Furthermore, in those instances where a convention analogous to "at least one of A, B, and C, etc." is used, in general such a construction is intended in the sense one having skill in the art would understand the convention (e.g., "a system having at least one of A, B, and C" would include but not be limited to systems that have A alone, B alone, C alone, A and B together, A and C together, B and C together, and/or A, B, and C together, etc.). In those instances where a convention analogous to "at least one of A, B, or C, etc." is used, in general such a construction is intended in the sense one having skill in the art would understand the convention (e.g., "a system having at least one of A, B, or C" would include but not be limited to systems that have A alone, B alone, C alone, A and B together, A and C together, B and C together, and/or A, B, and C together, etc.). It will be further understood by those within the art that virtually any disjunctive word and/or phrase presenting two or more alternative terms, whether in the description, claims, or drawings, should be understood to contemplate the possibilities of including one of the terms, either of the terms, or both terms. For example, the phrase "A or B" will be understood to include the possibilities of "A" or "B" or "A and B." Further, the terms "any of" followed by a listing of a plurality of items and/or a plurality of categories of items, as used herein, are intended to include "any of," "any combination of," "any multiple of," and/or "any combination of multiples of" the items and/or the categories of items, individually or in conjunction with other items and/or other categories of items. Moreover, as used herein, the term "set" is intended to include any number of items, including zero. Additionally, as used herein, the term "number" is intended to include any number, including zero. And the term "multiple", as used herein, is intended to be synonymous with "a plurality".

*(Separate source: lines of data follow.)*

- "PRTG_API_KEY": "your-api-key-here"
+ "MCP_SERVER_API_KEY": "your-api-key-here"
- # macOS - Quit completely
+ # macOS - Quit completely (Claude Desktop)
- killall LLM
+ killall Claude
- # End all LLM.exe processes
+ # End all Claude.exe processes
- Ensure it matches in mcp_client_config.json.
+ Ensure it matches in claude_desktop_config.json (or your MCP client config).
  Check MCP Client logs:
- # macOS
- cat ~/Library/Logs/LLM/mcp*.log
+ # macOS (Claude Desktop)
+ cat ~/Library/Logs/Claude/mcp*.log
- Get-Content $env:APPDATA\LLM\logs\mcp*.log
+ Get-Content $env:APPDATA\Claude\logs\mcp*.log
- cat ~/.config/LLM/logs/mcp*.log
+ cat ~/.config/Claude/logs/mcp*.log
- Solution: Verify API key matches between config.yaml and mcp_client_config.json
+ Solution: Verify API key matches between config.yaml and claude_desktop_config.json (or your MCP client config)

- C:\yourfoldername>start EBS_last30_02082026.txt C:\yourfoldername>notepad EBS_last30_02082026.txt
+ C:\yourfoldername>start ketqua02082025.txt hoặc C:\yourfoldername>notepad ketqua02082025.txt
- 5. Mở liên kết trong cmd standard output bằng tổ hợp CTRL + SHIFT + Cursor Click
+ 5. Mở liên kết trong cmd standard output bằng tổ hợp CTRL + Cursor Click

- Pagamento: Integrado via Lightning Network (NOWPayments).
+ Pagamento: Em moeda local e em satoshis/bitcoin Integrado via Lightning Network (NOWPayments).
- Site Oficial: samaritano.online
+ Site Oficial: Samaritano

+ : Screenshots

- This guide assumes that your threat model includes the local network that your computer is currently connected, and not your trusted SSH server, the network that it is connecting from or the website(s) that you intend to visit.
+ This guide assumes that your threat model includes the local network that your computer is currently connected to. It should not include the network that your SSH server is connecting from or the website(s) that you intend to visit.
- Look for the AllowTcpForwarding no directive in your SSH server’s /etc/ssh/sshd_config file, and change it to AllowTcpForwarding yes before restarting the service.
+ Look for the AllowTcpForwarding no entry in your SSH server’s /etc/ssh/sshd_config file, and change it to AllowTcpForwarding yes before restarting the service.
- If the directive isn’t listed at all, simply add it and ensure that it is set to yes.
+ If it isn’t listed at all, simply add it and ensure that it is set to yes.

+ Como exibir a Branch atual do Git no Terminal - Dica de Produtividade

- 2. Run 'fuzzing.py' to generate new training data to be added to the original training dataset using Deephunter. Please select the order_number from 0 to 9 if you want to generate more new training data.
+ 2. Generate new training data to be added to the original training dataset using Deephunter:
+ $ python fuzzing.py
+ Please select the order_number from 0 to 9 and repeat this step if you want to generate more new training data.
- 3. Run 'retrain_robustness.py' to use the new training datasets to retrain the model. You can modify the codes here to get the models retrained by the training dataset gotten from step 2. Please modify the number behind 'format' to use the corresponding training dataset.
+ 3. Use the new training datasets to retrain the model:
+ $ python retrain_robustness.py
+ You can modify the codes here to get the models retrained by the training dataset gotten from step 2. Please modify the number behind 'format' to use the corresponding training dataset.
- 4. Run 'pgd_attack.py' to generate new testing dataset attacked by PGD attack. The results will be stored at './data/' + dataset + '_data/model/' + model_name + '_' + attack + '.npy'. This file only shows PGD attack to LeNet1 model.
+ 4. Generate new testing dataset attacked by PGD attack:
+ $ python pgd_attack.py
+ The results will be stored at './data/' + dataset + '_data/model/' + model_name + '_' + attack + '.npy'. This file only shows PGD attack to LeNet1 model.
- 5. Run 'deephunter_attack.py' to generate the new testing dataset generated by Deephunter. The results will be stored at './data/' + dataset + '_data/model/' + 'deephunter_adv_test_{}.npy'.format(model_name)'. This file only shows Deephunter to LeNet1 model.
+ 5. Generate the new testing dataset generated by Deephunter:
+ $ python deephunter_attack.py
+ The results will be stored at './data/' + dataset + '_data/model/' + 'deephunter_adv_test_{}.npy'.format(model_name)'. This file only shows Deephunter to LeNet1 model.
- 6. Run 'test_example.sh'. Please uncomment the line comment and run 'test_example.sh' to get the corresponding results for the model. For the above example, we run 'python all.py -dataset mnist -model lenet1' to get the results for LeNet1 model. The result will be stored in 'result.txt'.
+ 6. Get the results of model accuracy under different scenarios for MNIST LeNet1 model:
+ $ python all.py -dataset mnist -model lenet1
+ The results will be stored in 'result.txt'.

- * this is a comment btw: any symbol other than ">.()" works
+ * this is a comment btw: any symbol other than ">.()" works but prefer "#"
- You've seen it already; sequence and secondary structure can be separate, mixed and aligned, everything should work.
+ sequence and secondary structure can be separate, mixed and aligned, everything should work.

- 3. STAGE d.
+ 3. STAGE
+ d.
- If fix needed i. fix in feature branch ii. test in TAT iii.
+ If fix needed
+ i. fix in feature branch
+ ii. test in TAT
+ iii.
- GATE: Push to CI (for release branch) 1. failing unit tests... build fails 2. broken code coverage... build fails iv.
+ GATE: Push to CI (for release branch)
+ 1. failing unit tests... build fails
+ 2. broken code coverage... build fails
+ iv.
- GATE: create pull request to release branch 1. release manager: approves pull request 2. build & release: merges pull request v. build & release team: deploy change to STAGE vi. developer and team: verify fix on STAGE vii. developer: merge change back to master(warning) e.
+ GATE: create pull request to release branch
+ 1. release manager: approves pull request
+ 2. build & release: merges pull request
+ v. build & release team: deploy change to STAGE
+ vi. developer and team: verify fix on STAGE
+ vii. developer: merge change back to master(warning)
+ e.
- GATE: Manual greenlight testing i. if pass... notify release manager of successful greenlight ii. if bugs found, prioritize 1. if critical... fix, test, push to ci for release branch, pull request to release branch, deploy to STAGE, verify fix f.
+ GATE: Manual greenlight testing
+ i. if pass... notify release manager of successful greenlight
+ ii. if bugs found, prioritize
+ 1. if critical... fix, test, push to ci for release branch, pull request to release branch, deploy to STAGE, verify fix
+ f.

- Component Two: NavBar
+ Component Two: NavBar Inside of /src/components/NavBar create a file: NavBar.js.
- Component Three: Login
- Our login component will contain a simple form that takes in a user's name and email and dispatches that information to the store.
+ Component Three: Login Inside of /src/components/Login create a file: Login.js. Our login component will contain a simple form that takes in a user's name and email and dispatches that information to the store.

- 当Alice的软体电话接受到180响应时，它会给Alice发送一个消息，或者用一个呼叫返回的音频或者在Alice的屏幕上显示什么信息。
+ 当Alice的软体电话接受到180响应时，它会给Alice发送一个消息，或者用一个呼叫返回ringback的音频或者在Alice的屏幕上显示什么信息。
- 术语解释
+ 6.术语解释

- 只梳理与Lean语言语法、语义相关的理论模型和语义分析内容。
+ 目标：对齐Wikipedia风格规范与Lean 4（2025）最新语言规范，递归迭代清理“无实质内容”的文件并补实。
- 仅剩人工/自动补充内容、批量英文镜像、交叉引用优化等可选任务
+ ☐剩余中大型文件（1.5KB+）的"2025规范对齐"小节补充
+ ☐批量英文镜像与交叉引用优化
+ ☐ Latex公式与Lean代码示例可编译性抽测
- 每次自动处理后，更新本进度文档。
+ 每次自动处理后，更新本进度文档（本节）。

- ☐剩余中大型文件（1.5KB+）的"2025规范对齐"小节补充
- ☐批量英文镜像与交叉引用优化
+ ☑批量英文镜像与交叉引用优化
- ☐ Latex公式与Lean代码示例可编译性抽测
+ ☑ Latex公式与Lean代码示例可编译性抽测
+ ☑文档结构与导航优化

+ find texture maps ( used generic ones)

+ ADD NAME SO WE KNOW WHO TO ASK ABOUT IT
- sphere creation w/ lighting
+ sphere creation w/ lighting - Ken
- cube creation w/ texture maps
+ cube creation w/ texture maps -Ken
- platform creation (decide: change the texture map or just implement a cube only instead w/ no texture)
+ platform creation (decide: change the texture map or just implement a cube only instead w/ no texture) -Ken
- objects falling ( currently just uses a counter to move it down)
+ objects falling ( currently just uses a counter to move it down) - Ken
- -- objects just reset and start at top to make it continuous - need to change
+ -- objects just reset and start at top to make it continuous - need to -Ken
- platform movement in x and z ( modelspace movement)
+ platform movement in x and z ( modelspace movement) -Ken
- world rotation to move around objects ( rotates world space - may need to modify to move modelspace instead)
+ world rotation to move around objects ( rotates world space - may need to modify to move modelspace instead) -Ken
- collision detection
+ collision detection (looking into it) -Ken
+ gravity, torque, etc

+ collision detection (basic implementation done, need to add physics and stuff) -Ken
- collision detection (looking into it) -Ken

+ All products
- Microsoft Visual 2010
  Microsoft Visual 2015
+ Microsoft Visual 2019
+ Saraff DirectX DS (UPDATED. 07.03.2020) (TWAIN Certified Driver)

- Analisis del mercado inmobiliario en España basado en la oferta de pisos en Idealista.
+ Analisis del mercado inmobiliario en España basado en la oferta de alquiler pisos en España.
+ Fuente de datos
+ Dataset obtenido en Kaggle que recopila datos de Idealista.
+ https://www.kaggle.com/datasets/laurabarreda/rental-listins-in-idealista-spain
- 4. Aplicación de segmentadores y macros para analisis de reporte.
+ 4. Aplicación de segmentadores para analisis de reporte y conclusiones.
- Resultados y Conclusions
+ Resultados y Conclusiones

[00170] In addition, where features or aspects of the disclosure are described in terms of Markush groups, those skilled in the art will recognize that the disclosure is also thereby described in terms of any individual member or subgroup of members of the Markush group.

[00171] As will be understood by one skilled in the art, for any and all purposes, such as in terms of providing a written description, all ranges disclosed herein also encompass any and all possible subranges and combinations of subranges thereof. Any listed range can be easily recognized as sufficiently describing and enabling the same range being broken down into at least equal halves, thirds, quarters, fifths, tenths, etc. As a non-limiting example, each range discussed herein may be readily broken down into a lower third, middle third and upper third, etc. As will also be understood by one skilled in the art all language such as "up to," "at least," "greater than," "less than," and the like includes the number recited and refers to ranges which can be subsequently broken down into subranges as discussed above. Finally, as will be understood by one skilled in the art, a range includes each individual member. Thus, for example, a group having 1-3 cells refers to groups having 1, 2, or 3 cells. Similarly, a group having 1-5 cells refers to groups having 1, 2, 3, 4, or 5 cells, and so forth.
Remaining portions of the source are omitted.